** Task data follows **

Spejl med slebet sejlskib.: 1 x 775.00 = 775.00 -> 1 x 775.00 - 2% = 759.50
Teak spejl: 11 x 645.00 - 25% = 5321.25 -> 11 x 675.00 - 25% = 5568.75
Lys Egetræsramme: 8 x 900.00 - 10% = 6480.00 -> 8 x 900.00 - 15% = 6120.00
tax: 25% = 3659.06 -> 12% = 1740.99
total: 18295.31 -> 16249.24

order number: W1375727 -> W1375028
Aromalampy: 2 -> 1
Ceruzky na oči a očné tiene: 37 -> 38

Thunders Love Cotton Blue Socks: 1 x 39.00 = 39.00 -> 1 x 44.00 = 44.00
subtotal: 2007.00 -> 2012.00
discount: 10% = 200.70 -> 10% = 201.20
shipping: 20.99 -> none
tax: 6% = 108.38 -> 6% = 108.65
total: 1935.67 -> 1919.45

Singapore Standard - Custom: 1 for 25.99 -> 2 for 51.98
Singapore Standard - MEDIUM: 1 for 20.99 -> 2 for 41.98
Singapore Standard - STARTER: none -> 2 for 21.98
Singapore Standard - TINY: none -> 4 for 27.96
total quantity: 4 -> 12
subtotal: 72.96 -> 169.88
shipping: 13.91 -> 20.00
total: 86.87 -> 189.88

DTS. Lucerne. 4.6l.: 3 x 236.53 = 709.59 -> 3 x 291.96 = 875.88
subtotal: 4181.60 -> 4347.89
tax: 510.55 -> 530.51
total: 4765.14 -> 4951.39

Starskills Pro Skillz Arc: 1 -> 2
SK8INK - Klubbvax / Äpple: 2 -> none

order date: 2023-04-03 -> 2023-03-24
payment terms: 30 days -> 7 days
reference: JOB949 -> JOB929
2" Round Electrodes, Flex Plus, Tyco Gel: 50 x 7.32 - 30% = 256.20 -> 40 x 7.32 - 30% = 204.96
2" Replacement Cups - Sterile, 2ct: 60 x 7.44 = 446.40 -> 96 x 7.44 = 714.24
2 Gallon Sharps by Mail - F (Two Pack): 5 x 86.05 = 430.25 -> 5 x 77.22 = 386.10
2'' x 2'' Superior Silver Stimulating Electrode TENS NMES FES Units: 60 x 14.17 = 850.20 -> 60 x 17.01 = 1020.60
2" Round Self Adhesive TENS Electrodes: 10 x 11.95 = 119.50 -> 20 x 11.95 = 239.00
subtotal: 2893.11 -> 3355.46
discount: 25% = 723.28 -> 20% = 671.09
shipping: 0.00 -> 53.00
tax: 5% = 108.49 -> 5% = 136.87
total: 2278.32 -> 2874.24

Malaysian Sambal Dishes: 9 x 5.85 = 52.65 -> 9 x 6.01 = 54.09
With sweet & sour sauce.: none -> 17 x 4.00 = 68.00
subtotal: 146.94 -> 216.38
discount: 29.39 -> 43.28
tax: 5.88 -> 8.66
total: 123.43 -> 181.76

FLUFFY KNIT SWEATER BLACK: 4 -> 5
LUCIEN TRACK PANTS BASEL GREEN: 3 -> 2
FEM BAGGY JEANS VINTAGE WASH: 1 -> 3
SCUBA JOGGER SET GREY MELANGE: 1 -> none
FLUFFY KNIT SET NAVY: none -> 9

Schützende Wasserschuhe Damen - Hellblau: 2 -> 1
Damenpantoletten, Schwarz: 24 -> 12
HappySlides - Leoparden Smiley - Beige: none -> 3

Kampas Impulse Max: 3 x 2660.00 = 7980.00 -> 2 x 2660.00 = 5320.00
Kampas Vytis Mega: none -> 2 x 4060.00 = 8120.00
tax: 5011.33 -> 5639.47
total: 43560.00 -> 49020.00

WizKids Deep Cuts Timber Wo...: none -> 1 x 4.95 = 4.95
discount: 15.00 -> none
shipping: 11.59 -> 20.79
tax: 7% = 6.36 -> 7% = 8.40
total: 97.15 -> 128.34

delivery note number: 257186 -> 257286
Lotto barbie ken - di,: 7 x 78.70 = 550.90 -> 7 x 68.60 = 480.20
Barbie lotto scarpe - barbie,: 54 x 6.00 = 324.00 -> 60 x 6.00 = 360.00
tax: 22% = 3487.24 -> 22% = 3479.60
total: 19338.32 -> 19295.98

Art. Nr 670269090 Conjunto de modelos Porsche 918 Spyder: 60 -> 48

** End of Task data **

### Task directions
Supply the entire listing above again, word for word.

### Solution to this problem
Spejl med slebet sejlskib.: 1 x 775.00 = 775.00 -> 1 x 775.00 - 2% = 759.50
Teak spejl: 11 x 645.00 - 25% = 5321.25 -> 11 x 675.00 - 25% = 5568.75
Lys Egetræsramme: 8 x 900.00 - 10% = 6480.00 -> 8 x 900.00 - 15% = 6120.00
tax: 25% = 3659.06 -> 12% = 1740.99
total: 18295.31 -> 16249.24

order number: W1375727 -> W1375028
Aromalampy: 2 -> 1
Ceruzky na oči a očné tiene: 37 -> 38

Thunders Love Cotton Blue Socks: 1 x 39.00 = 39.00 -> 1 x 44.00 = 44.00
subtotal: 2007.00 -> 2012.00
discount: 10% = 200.70 -> 10% = 201.20
shipping: 20.99 -> none
tax: 6% = 108.38 -> 6% = 108.65
total: 1935.67 -> 1919.45

Singapore Standard - Custom: 1 for 25.99 -> 2 for 51.98
Singapore Standard - MEDIUM: 1 for 20.99 -> 2 for 41.98
Singapore Standard - STARTER: none -> 2 for 21.98
Singapore Standard - TINY: none -> 4 for 27.96
total quantity: 4 -> 12
subtotal: 72.96 -> 169.88
shipping: 13.91 -> 20.00
total: 86.87 -> 189.88

DTS. Lucerne. 4.6l.: 3 x 236.53 = 709.59 -> 3 x 291.96 = 875.88
subtotal: 4181.60 -> 4347.89
tax: 510.55 -> 530.51
total: 4765.14 -> 4951.39

Starskills Pro Skillz Arc: 1 -> 2
SK8INK - Klubbvax / Äpple: 2 -> none

order date: 2023-04-03 -> 2023-03-24
payment terms: 30 days -> 7 days
reference: JOB949 -> JOB929
2" Round Electrodes, Flex Plus, Tyco Gel: 50 x 7.32 - 30% = 256.20 -> 40 x 7.32 - 30% = 204.96
2" Replacement Cups - Sterile, 2ct: 60 x 7.44 = 446.40 -> 96 x 7.44 = 714.24
2 Gallon Sharps by Mail - F (Two Pack): 5 x 86.05 = 430.25 -> 5 x 77.22 = 386.10
2'' x 2'' Superior Silver Stimulating Electrode TENS NMES FES Units: 60 x 14.17 = 850.20 -> 60 x 17.01 = 1020.60
2" Round Self Adhesive TENS Electrodes: 10 x 11.95 = 119.50 -> 20 x 11.95 = 239.00
subtotal: 2893.11 -> 3355.46
discount: 25% = 723.28 -> 20% = 671.09
shipping: 0.00 -> 53.00
tax: 5% = 108.49 -> 5% = 136.87
total: 2278.32 -> 2874.24

Malaysian Sambal Dishes: 9 x 5.85 = 52.65 -> 9 x 6.01 = 54.09
With sweet & sour sauce.: none -> 17 x 4.00 = 68.00
subtotal: 146.94 -> 216.38
discount: 29.39 -> 43.28
tax: 5.88 -> 8.66
total: 123.43 -> 181.76

FLUFFY KNIT SWEATER BLACK: 4 -> 5
LUCIEN TRACK PANTS BASEL GREEN: 3 -> 2
FEM BAGGY JEANS VINTAGE WASH: 1 -> 3
SCUBA JOGGER SET GREY MELANGE: 1 -> none
FLUFFY KNIT SET NAVY: none -> 9

Schützende Wasserschuhe Damen - Hellblau: 2 -> 1
Damenpantoletten, Schwarz: 24 -> 12
HappySlides - Leoparden Smiley - Beige: none -> 3

Kampas Impulse Max: 3 x 2660.00 = 7980.00 -> 2 x 2660.00 = 5320.00
Kampas Vytis Mega: none -> 2 x 4060.00 = 8120.00
tax: 5011.33 -> 5639.47
total: 43560.00 -> 49020.00

WizKids Deep Cuts Timber Wo...: none -> 1 x 4.95 = 4.95
discount: 15.00 -> none
shipping: 11.59 -> 20.79
tax: 7% = 6.36 -> 7% = 8.40
total: 97.15 -> 128.34

delivery note number: 257186 -> 257286
Lotto barbie ken - di,: 7 x 78.70 = 550.90 -> 7 x 68.60 = 480.20
Barbie lotto scarpe - barbie,: 54 x 6.00 = 324.00 -> 60 x 6.00 = 360.00
tax: 22% = 3487.24 -> 22% = 3479.60
total: 19338.32 -> 19295.98

Art. Nr 670269090 Conjunto de modelos Porsche 918 Spyder: 60 -> 48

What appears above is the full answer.